President Roosevelt kept his disability hidden from the public, fearing that it would undermine people’s perception of him as a leader. This highlights the fact that historically there have been very few role models for persons with disabilities in the community, a situation that remains today. The opportunity for movement into positions that allow for power and recognition is also limited. As a result, the community or the person with a disability may not insist on full participation.
Funding and financial constraints are inherent in all new program ventures however, the cost of staffing, equipment and environmental modifications are often underestimated and ultimately may limit participation for persons with developmental disabilities. The needs of one person may eclipse the needs of others if adequate funding is not available.
Staff recruitment and training is also affected by funding. Currently local, state and federal programs provide funding at a rate that allows for only minimum wages and benefits to be paid to staff persons who work with individuals with disabilities. This makes hiring, training and retaining qualified workers a significant problem.
Public policy is an area in which some progress has been made, but not enough. The Americans with Disabilities Act (ADA) is the first public policy that demanded all persons, including those with disabilities, be allowed equal access to the community. While the ADA has been a bright spot, it will take many years to fulfill its promise. The key to acceptance is held in community education. Without an understanding of differences, barriers cannot be brought down.

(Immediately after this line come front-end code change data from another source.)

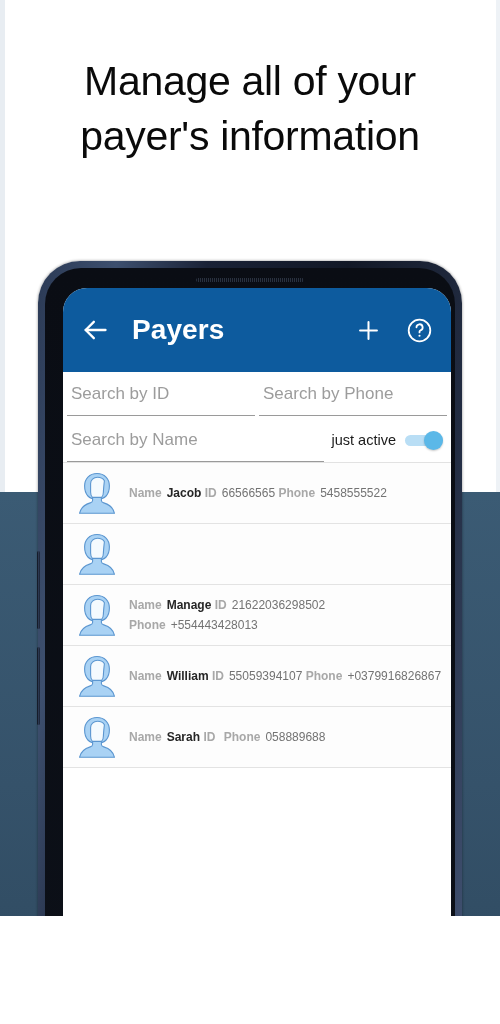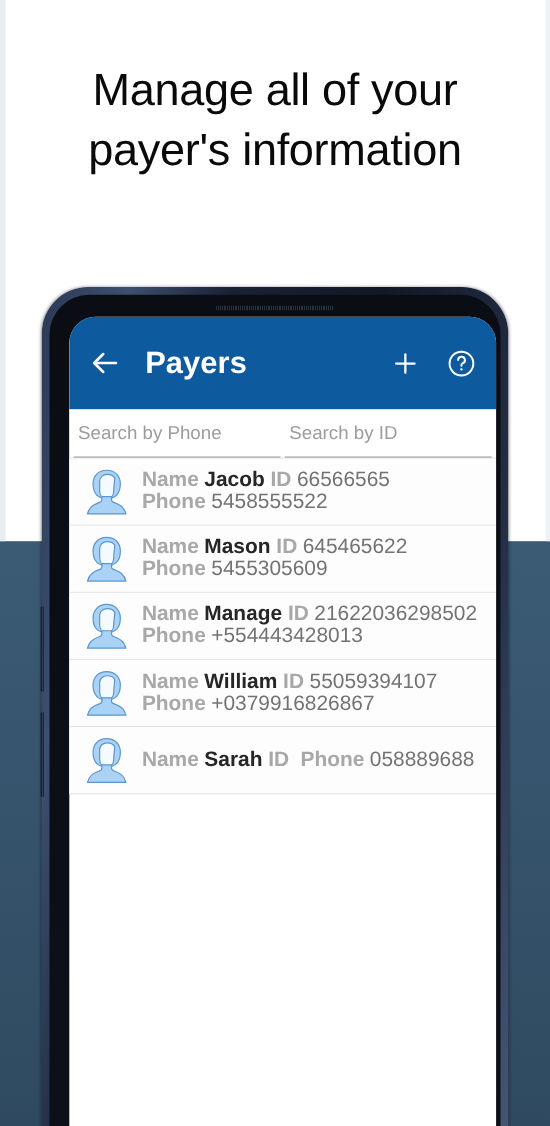"Manage all of your" .page { height: 1024px -> 916px }
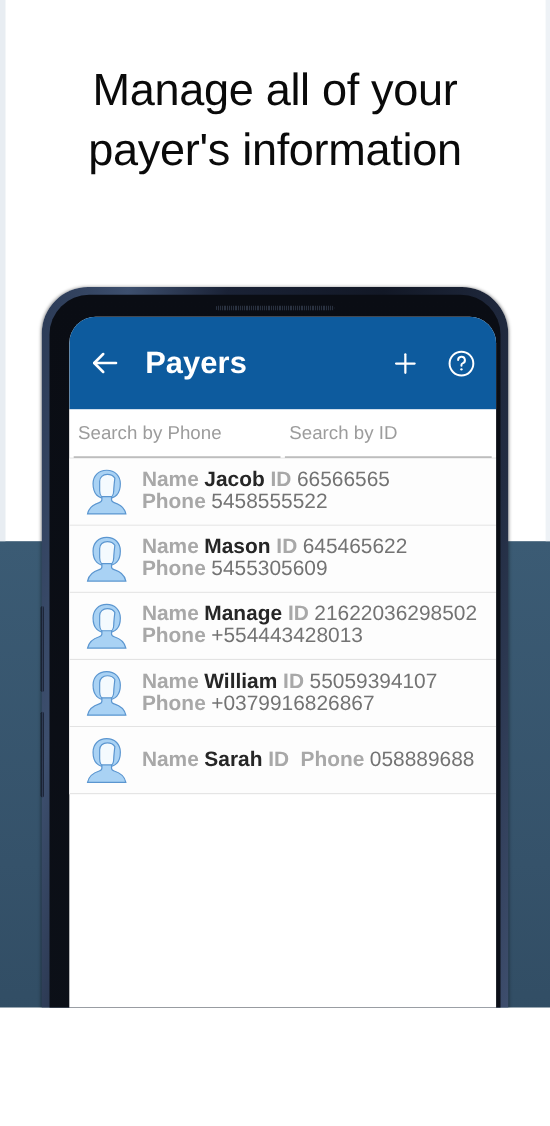"Search by Phone" div.search-field { order: before "Search by ID" -> after "Search by ID" }
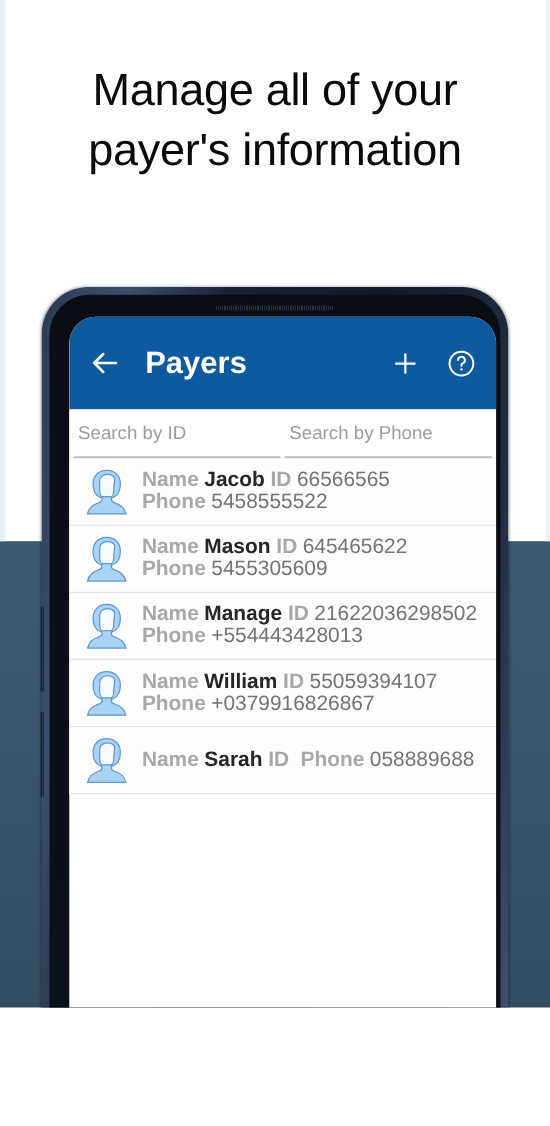"Search by Name" div.search-row-2 { html: none -> <div> <div> <span>Search by Name</span> </div> <div> <span>just active</span> <span> <span></span> <span></span> </span> </div> </div> }
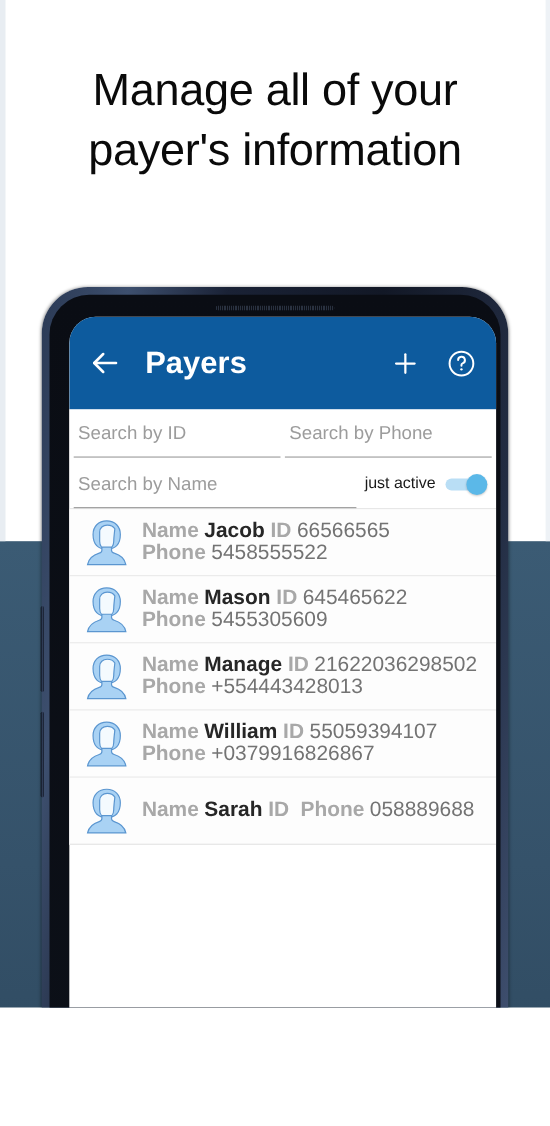"Name Jacob" .field-line { font-size: 19px -> 12px }
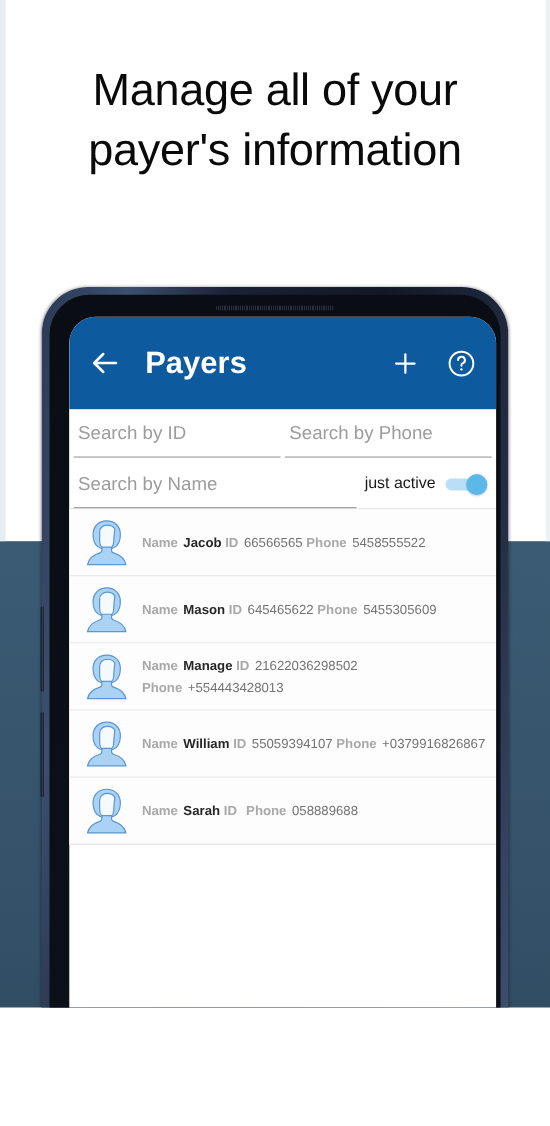"Name Mason ID 645465622 Phone" span.fields { html: <span> <span> <span>Name</span><span>Mason</span> </span> <span> <span>ID</span><span>645465622</span> </span> <span> <span>Phone</span><span>5455305609</span> </span> </span> -> none }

Public policy does not change without significant work. In Massachusetts, for example, advocates are currently working very hard to convince State Legislators to increase the value of a Direct Care Salary Increase Reserve that is intended to address the chronic low salaries and high turn-over rates for direct care workers in the human services delivery system. This fund has lost almost 50% of its value in the last two budgetary processes, resulting in only very modest salary increases (pennies an hour) for roughly 27,000 direct care workers in Massachusetts. (People First: What Massachusetts Does for People with Disabilities. An Analysis of the Governor's House 1 Budget Recommendations for Fiscal Year 2002. Report produced by Massachusetts Human Services Coalition for The Massachusetts Developmental Disabilities Council. March 2001) Having the ability to establish a regular relationship (over time) with direct care workers would help many people who have disabilities to make important and meaningful connections to their own communities.
As a group, we LEND Fellows, followed a fascinating process to begin to arrive at a fuller understanding of the importance of community membership for all persons, as well as what “real community membership” entails. It does not mean just a “presence in the community”. It means a presence that includes a set of human relationships in one’s community that are meaningful to all who are involved.
Although the time of publication has arrived, our process is not yet complete. As editors of this journal issue, the Fellows hope to inspire you to think creatively about the prospects for community membership for people with disabilities. We hope these ideas and personal stories challenge you to action in your own communities. Action has many forms, participating in a church outreach program, making a new friend, contacting your local community center or legislator to advocate for programs that encourage community membership. All are ways to serve as a role model in the field of community membership. In the words of Eunice Kennedy Shriver, “The table has been set. It is your job to put food on it”.